Назвав Райму, я искренне надеялся, что голос мой не дрогнет, однако Петри уставился на меня очень пристально.
Племянница? переспросил он. Странные занятия выбирают для себя женщины в наши дни.
Да, коротко кивнул я.
Доктор принялся неохотно ковыряться в принесенной официантом рыбе. Нетрудно было заметить, что его аппетит оставлял желать лучшего, как и то, что беспокойство его, напротив, с каждой минутой возрастало.
Вы не знакомы с суперинтендантом Веймаутом? внезапно поинтересовался он.
Встречал его несколько раз в клубе, ответил я. Кстати. Форестер знаком с ним очень хорошо.
Я тоже, со странной улыбкой обронил Петри. И весь день пытался с ним связаться. С минуту он помолчал, потом задумчиво проговорил: Здесь должны быть какие-то связи. Каждый из вас, конечно же, имел друзей, навещавших его в лагере?
Его вопрос, будто мановение волшебной палочки, немедленно вызвал в моем воображении картину: фигура, такая стройная, что достойна отдельного описания, высокая, томная я вновь увидел блестящие, цвета нефрита глаза, чувственные губы и тонкие изнеженные руки, словно выточенные из слоновой кости Мадам Ингомар.
Могу вспомнить только одну начал я, но нас прервали.
Поезд замедлил ход, подходя к Васти, и, перекрывая обычный шум арабской станции, до меня донесся
отчетливый крик:
Доктор Петри! Послание для доктора Петри!
Он тоже услышал. Нож и вилка со звоном упали на тарелку, и я увидел, как внезапный ужас исказил его черты.
Петри вскочил из-за стола, но в ту же секунду высокая фигура в летной форме ворвалась в вагон-ресторан.
Хантер! воскликнул доктор. Хантер!
Я тоже поднялся, пребывая в состоянии крайнего замешательства.
Что это значит? спросил Петри. Потом повернулся ко мне: Позвольте вам представить капитана Джеймсона Хантера из Британской авиакомпании. А это мистер Шан Гревилль, снова обратился он к летчику. Теперь скажите, Хантер, что случилось? Что вас сюда привело?
Что привело? Пилот усмехнулся с явным удовольствием. Что же еще, как не стремление вытащить вас из Васти? Ради этого я сломя голову мчался сюда аж из Гелиополиса. Ну-ка, быстренько! Вы должны покинуть поезд ровно через две минуты!
Но мы только сели обедать
Я тут ни при чем. Это все проделки суперинтенданта Веймаута. Он ждет вас возле самолета.

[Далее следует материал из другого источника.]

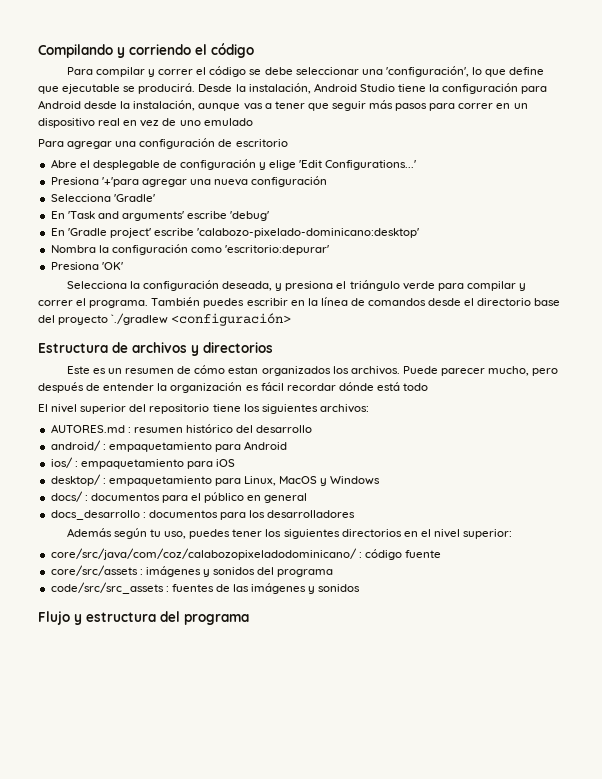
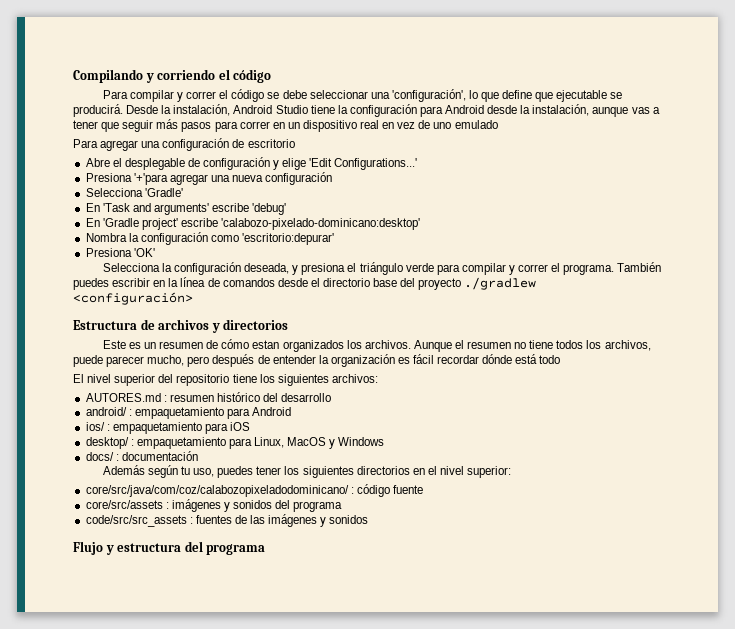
- También puedes escribir en la línea de comandos desde el directorio base del proyecto `./gradlew <configuración>
+ También puedes escribir en la línea de comandos desde el directorio base del proyecto ./gradlew <configuración>
- Puede parecer mucho, pero después de entender la organización es fácil recordar dónde está todo
+ Aunque el resumen no tiene todos los archivos, puede parecer mucho, pero después de entender la organización es fácil recordar dónde está todo
- docs/ : documentos para el público en general
- docs_desarrollo : documentos para los desarrolladores
+ docs/ : documentación

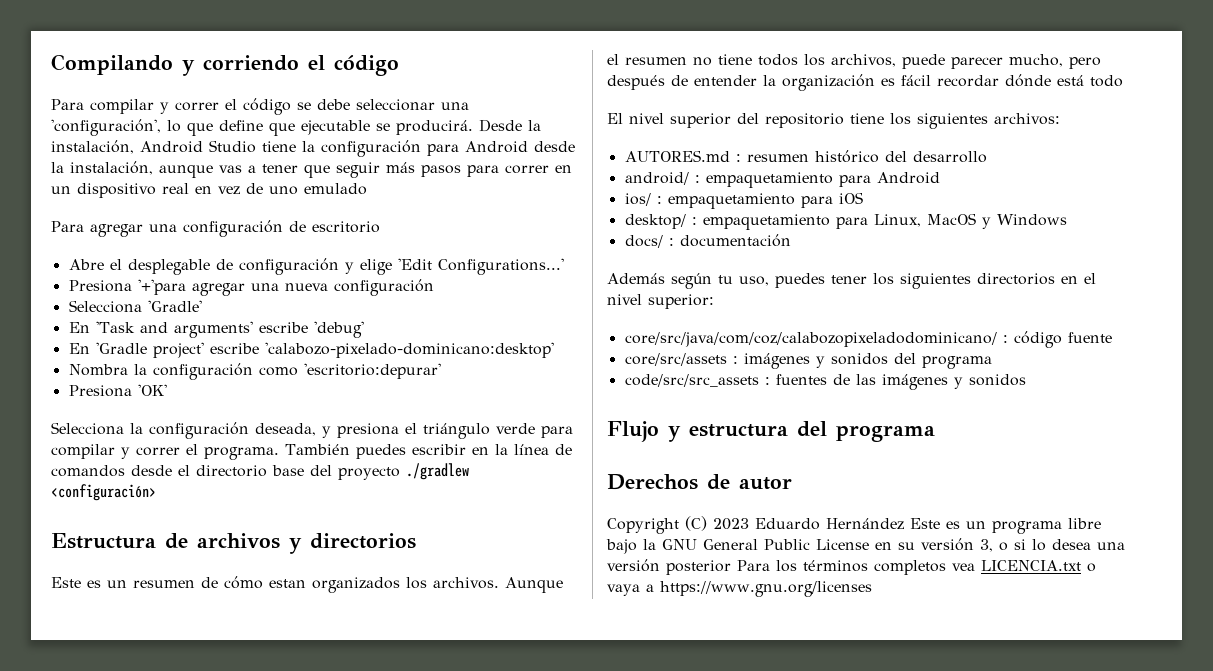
+ Derechos de autor
+ Copyright (C) 2023 Eduardo Hernández Este es un programa libre bajo la GNU General Public License en su versión 3, o si lo desea una versión posterior Para los términos completos vea LICENCIA.txt o vaya a https://www.gnu.org/licenses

Куда мы летим? прервал я его.
Да все туда же, с прежним наслаждением усмехнулся летчик. Только я вас подкину в один момент и приземлюсь не дальше пятисот ярдов от лагеря. Ну, где ваше купе? Вам еще нужно сбегать за вещами. А то оставьте их в поезде не так уж это важно.
Важно, уверил я его и повернулся к Петри. Я возьму вашу сумку и улажу все с проводником. Встретимся на платформе.
И, не обращая внимания на изумление пассажиров, я ринулся из ресторана. Ворвавшись в купе, я чуть не сбил проводника, стелившего постель. Сгреб сумку доктора Петри, пиджаки, шляпы и оба наших небольших чемодана. Швырнул какие-то монеты в ладонь совершенно ошеломленного проводника и рванул к выходу.
Сумку доктора мне удалось спустить на платформу осторожно. Остальной багаж пришлось швырять куда более бесцеремонно поезд уже тронулся. Я спрыгнул со ступеньки и посмотрел вдоль платформы.
Далеко впереди, у вагона-ресторана, я увидел Петри и Джеймсона Хантера, занятых, судя по всему, жаркой перебранкой с начальником станции. Изо всех окон набиравшего скорость Луксорского экспресса торчали головы пассажиров, с удовольствием взиравших на эту картину.
И вдруг, стоя посреди разбросанного в живописном беспорядке багажа, я застыл, увидев злобное желтое лицо, выглянувшее из окна того самого вагона, который я только что покинул.